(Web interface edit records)
────

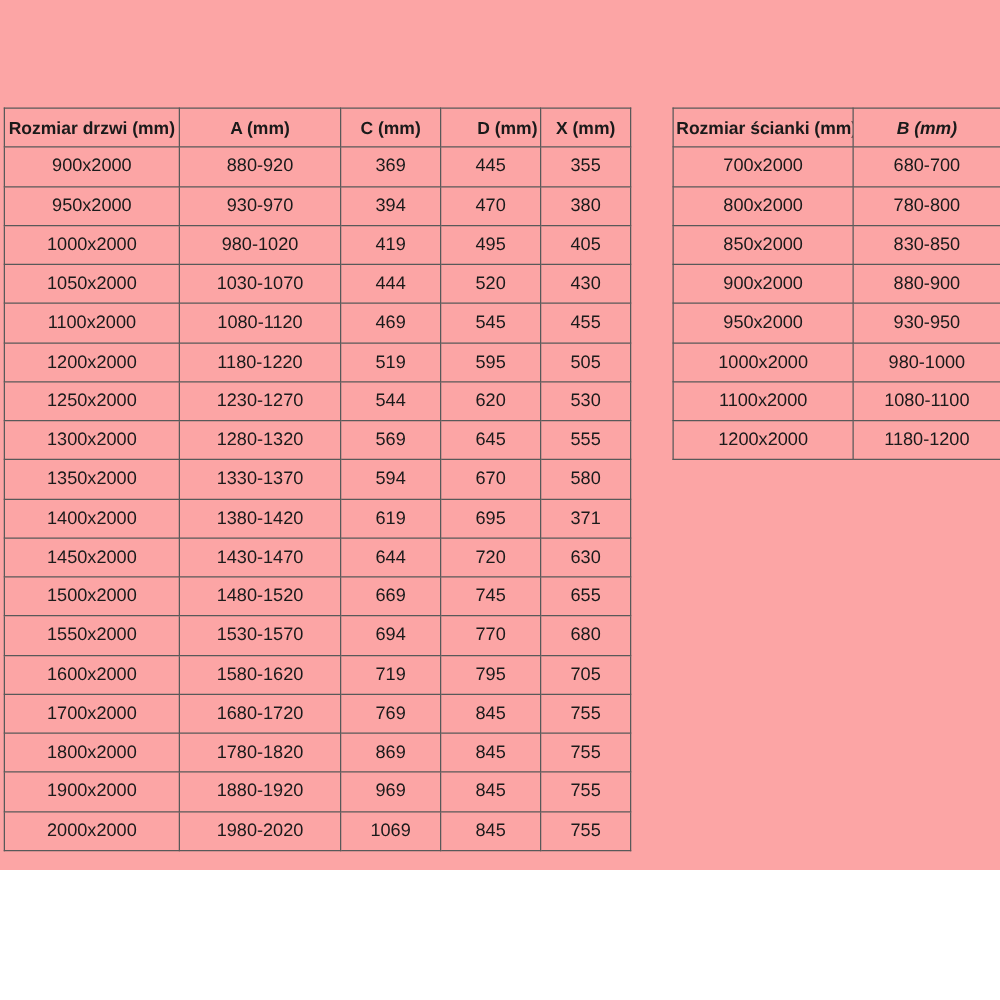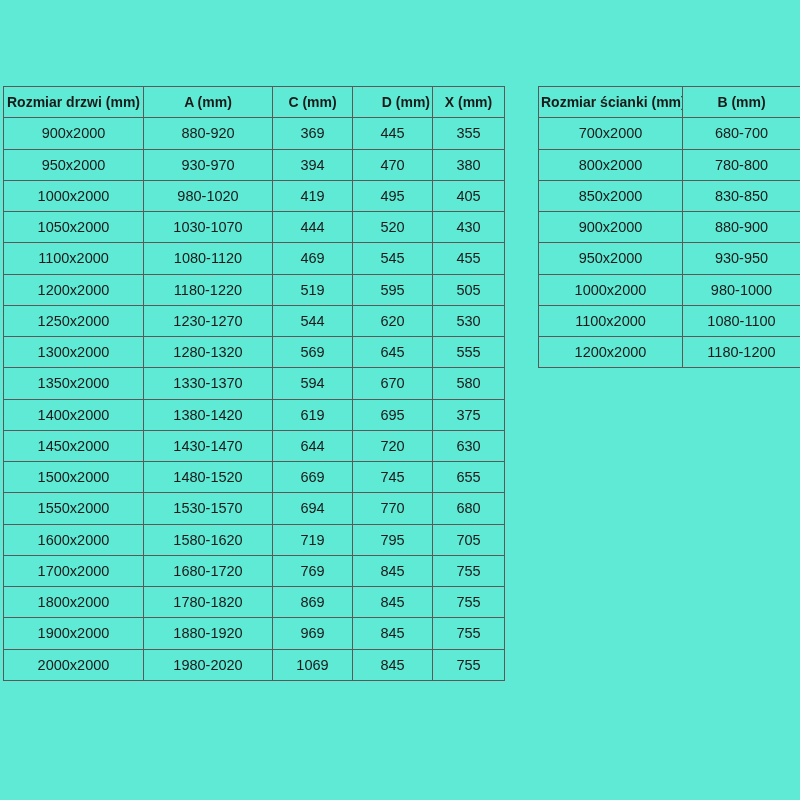--- a/index.html
+++ b/index.html
@@ -4,22 +4,22 @@
 <style>
   html, body {
     margin: 0;
     padding: 0;
     background: #ffffff;
     font-family: "Liberation Sans", sans-serif;
   }
   .page {
     position: relative;
     width: 800px;
-    height: 800px;
-    background: #5eead4;
+    height: 696px;
+    background: #fca5a5;
     overflow: hidden;
   }
   table.spec {
     position: absolute;
     border-collapse: collapse;
     table-layout: fixed;
     color: #1a1a1a;
     text-align: center;
   }
   table.spec tr {
@@ -50,21 +50,21 @@
   #door-table th:nth-child(2) { width: 124px; }
   #door-table th:nth-child(3) { width: 75px; }
   #door-table th:nth-child(4) { width: 75px; text-align: right; }
   #door-table th:nth-child(5) { width: 67px; }
   #wall-table {
     left: 538px;
     top: 86px;
     width: 252px;
   }
   #wall-table th:nth-child(1) { width: 139px; }
-  #wall-table th:nth-child(2) { width: 113px; }
+  #wall-table th:nth-child(2) { width: 113px; font-style: italic; }
 </style>
 </head>
 <body>
 
 <div class="page">
   <table id="door-table" class="spec">
       <thead>
         <tr>
           <th>Rozmiar drzwi (mm)</th>
           <th>A (mm)</th>
@@ -135,21 +135,21 @@
           <td>1330-1370</td>
           <td>594</td>
           <td>670</td>
           <td>580</td>
         </tr>
         <tr>
           <td>1400x2000</td>
           <td>1380-1420</td>
           <td>619</td>
           <td>695</td>
-          <td>375</td>
+          <td>371</td>
         </tr>
         <tr>
           <td>1450x2000</td>
           <td>1430-1470</td>
           <td>644</td>
           <td>720</td>
           <td>630</td>
         </tr>
         <tr>
           <td>1500x2000</td>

────

TRY IT
Every entry above is to be set down exactly; the pictures are to be left out.

ANSWER SECTION
--- a/index.html
+++ b/index.html
@@ -4,22 +4,22 @@
 <style>
   html, body {
     margin: 0;
     padding: 0;
     background: #ffffff;
     font-family: "Liberation Sans", sans-serif;
   }
   .page {
     position: relative;
     width: 800px;
-    height: 800px;
-    background: #5eead4;
+    height: 696px;
+    background: #fca5a5;
     overflow: hidden;
   }
   table.spec {
     position: absolute;
     border-collapse: collapse;
     table-layout: fixed;
     color: #1a1a1a;
     text-align: center;
   }
   table.spec tr {
@@ -50,21 +50,21 @@
   #door-table th:nth-child(2) { width: 124px; }
   #door-table th:nth-child(3) { width: 75px; }
   #door-table th:nth-child(4) { width: 75px; text-align: right; }
   #door-table th:nth-child(5) { width: 67px; }
   #wall-table {
     left: 538px;
     top: 86px;
     width: 252px;
   }
   #wall-table th:nth-child(1) { width: 139px; }
-  #wall-table th:nth-child(2) { width: 113px; }
+  #wall-table th:nth-child(2) { width: 113px; font-style: italic; }
 </style>
 </head>
 <body>
 
 <div class="page">
   <table id="door-table" class="spec">
       <thead>
         <tr>
           <th>Rozmiar drzwi (mm)</th>
           <th>A (mm)</th>
@@ -135,21 +135,21 @@
           <td>1330-1370</td>
           <td>594</td>
           <td>670</td>
           <td>580</td>
         </tr>
         <tr>
           <td>1400x2000</td>
           <td>1380-1420</td>
           <td>619</td>
           <td>695</td>
-          <td>375</td>
+          <td>371</td>
         </tr>
         <tr>
           <td>1450x2000</td>
           <td>1430-1470</td>
           <td>644</td>
           <td>720</td>
           <td>630</td>
         </tr>
         <tr>
           <td>1500x2000</td>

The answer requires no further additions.